WORK ORDER
Print all records exactly, pictures left out.

MATERIAL PROVIDED below:

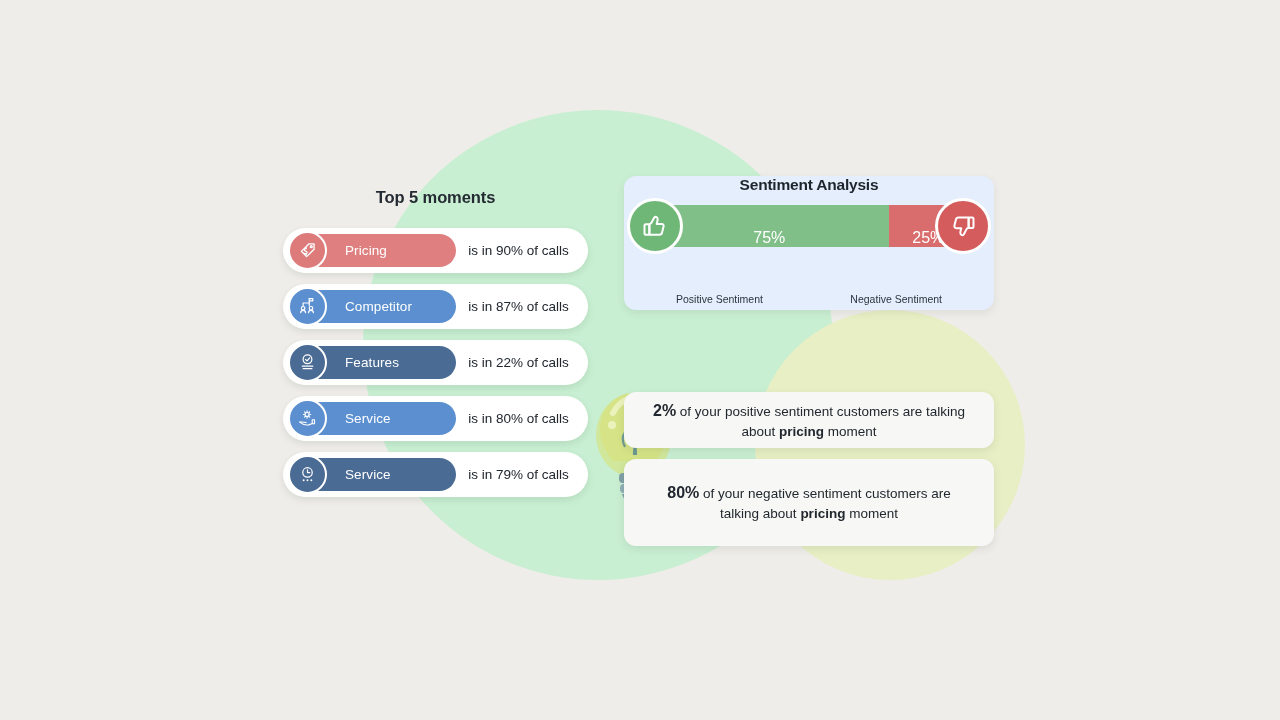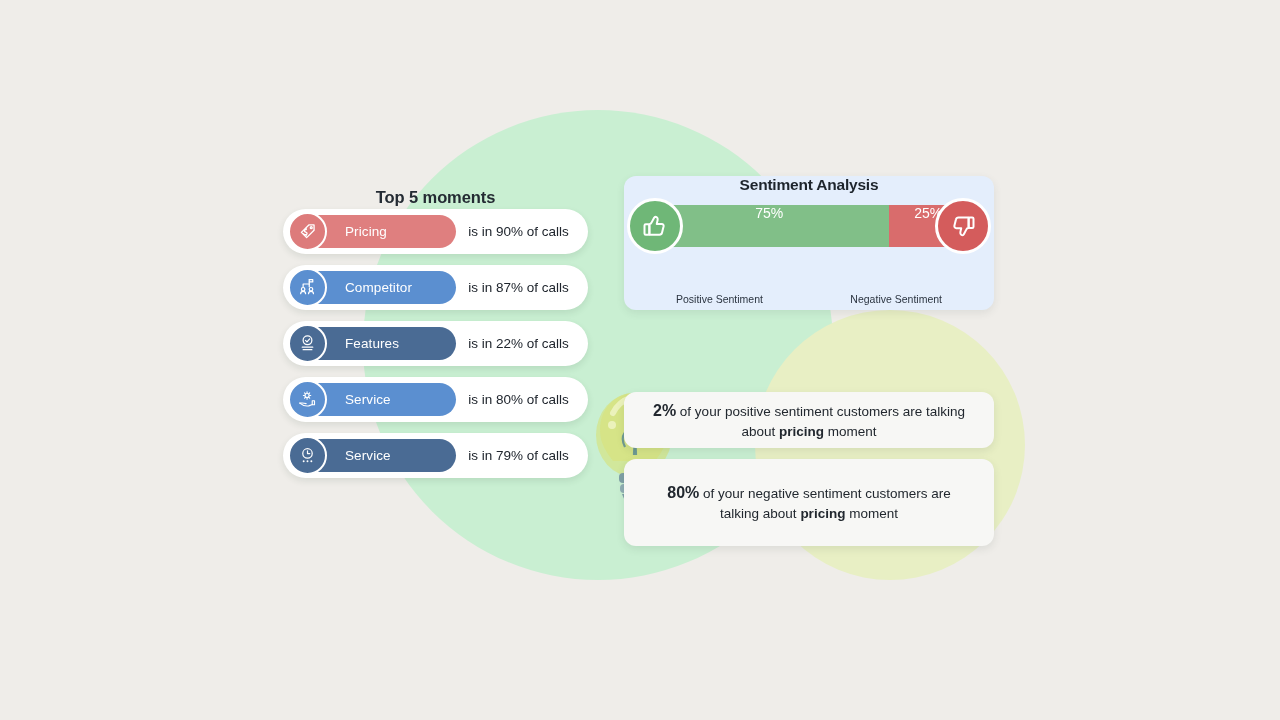"Top 5 moments" #moments-title { margin-bottom: 2px -> 21px }
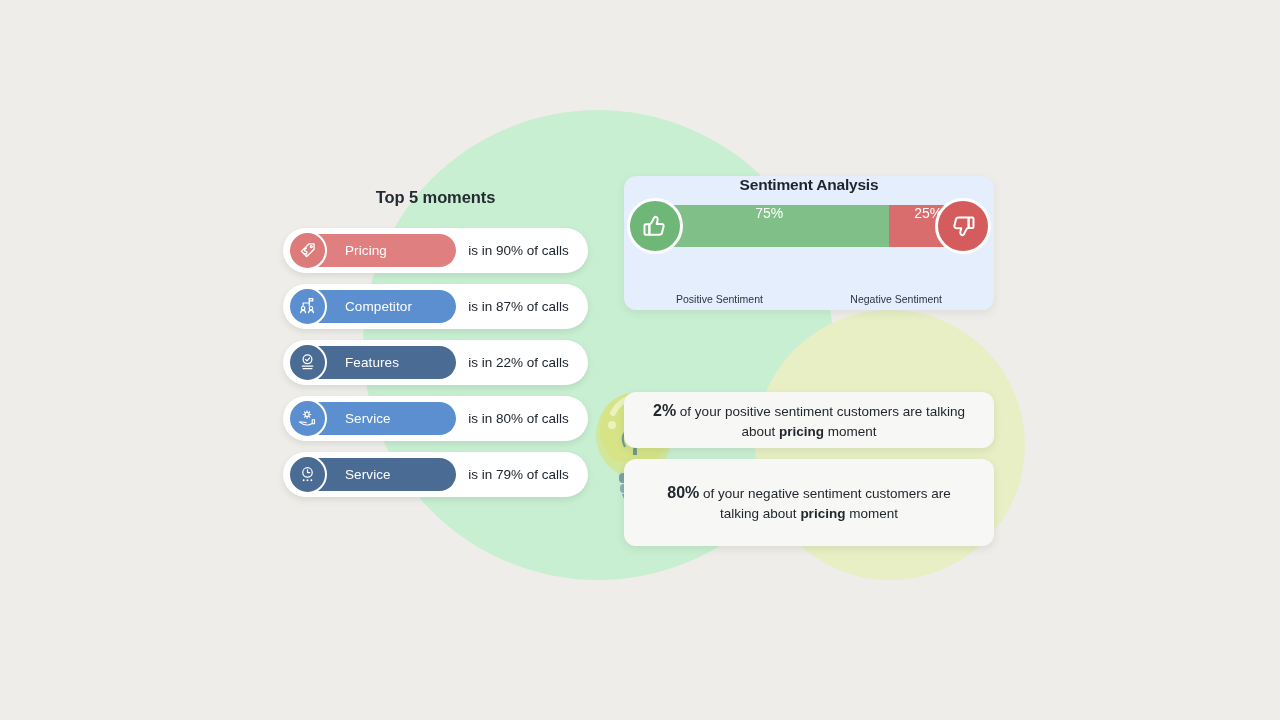"75%" .bar-seg { align-items: flex-start -> flex-end; font-size: 14px -> 16px }
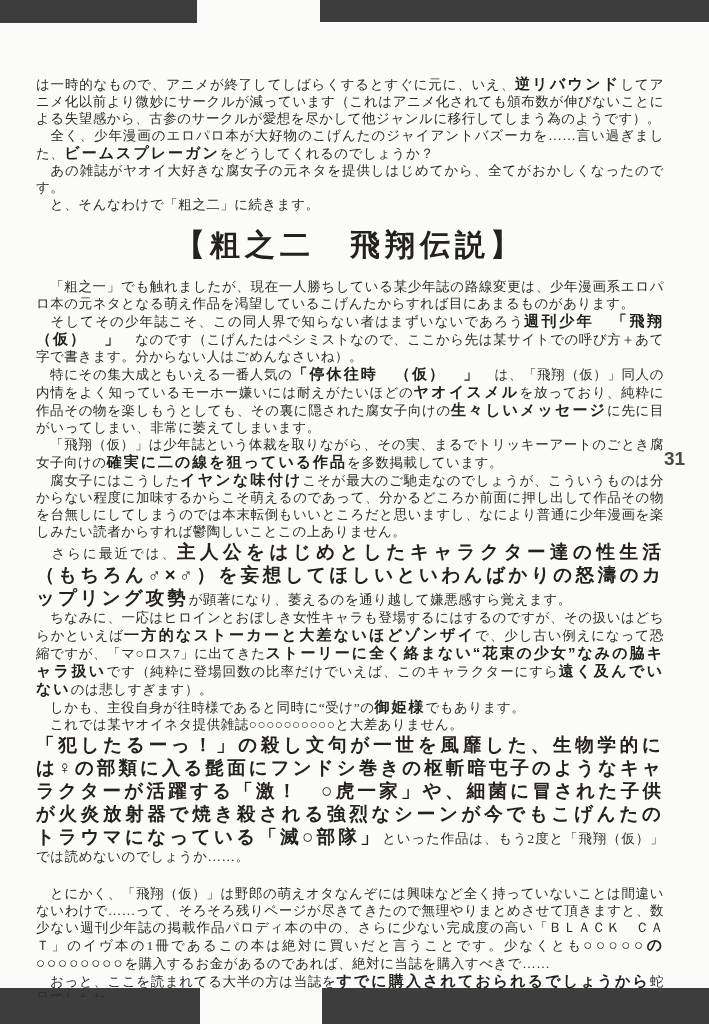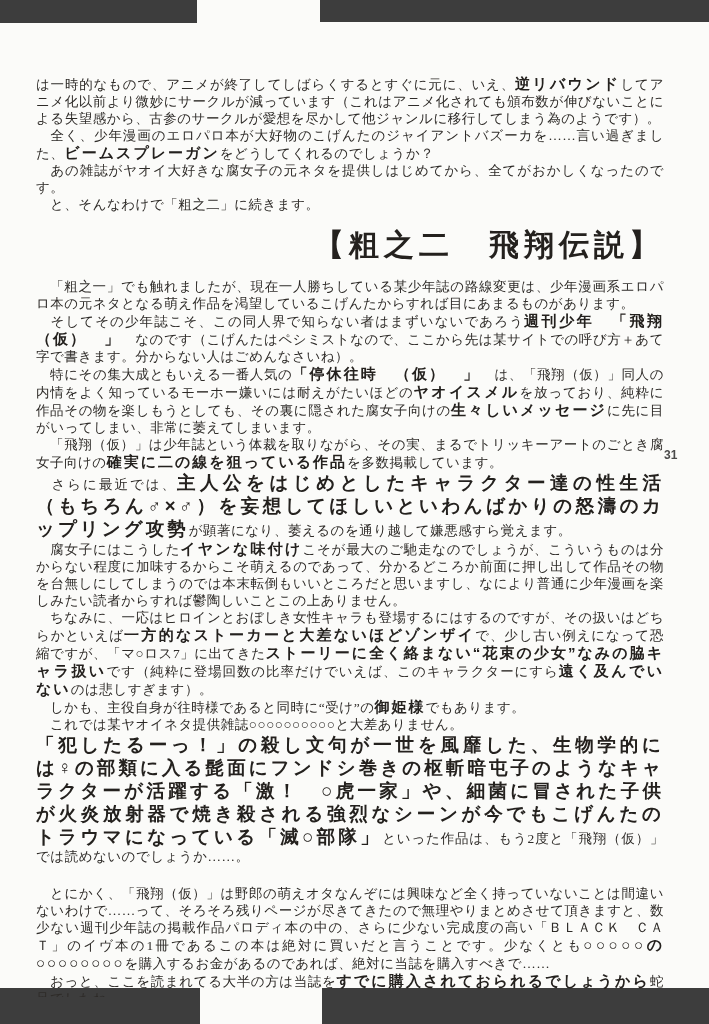"【粗之二 飛翔伝説】" .heading { text-align: right -> center }
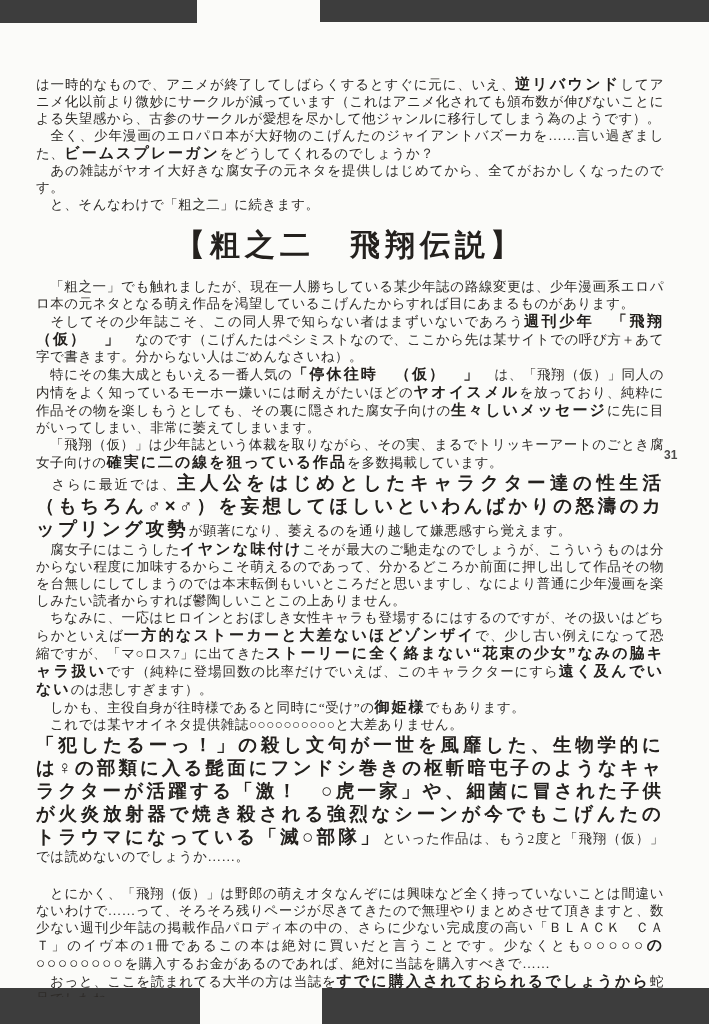"31" .page-number { font-size: 12px -> 19px }
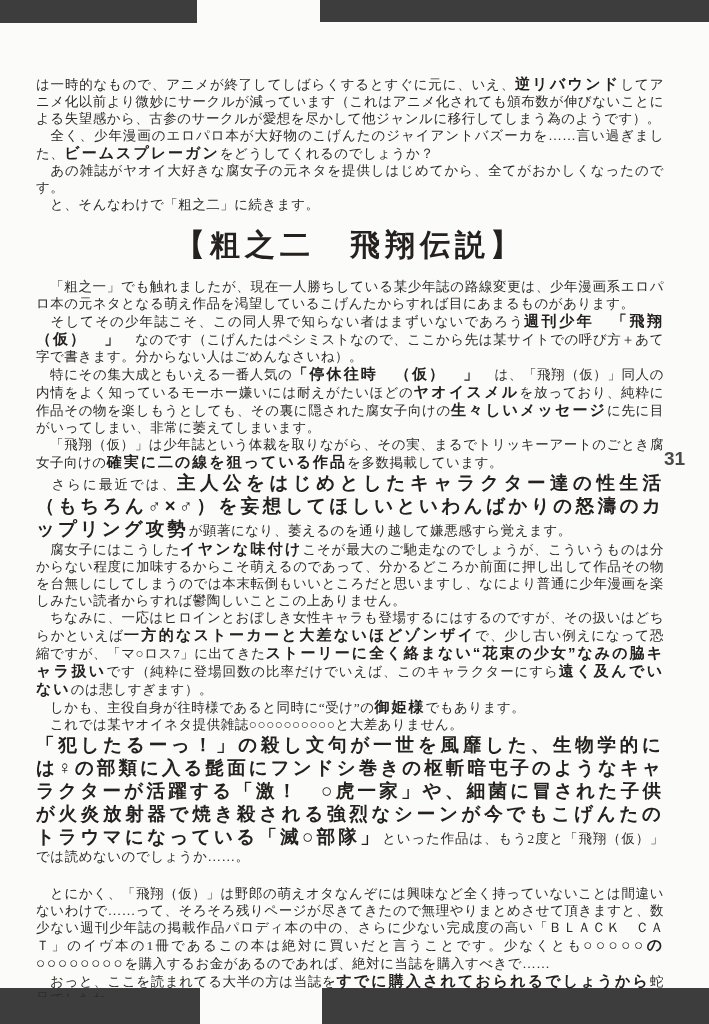"さらに最近では、主人公をはじめとしたキャラクター達の性生活（もちろん♂×♂）を妄" p.para { order: before "腐女子にはこうしたイヤンな味付けこそが最大のご馳走なのでしょうが、こういうものは" -> after "腐女子にはこうしたイヤンな味付けこそが最大のご馳走なのでしょうが、こういうものは" }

End of MATERIAL PROVIDED.

PROBLEM SOLUTION
"Top 5 moments" #moments-title { margin-bottom: 2px -> 21px }
"75%" .bar-seg { align-items: flex-start -> flex-end; font-size: 14px -> 16px }
"【粗之二 飛翔伝説】" .heading { text-align: right -> center }
"31" .page-number { font-size: 12px -> 19px }
"さらに最近では、主人公をはじめとしたキャラクター達の性生活（もちろん♂×♂）を妄" p.para { order: before "腐女子にはこうしたイヤンな味付けこそが最大のご馳走なのでしょうが、こういうものは" -> after "腐女子にはこうしたイヤンな味付けこそが最大のご馳走なのでしょうが、こういうものは" }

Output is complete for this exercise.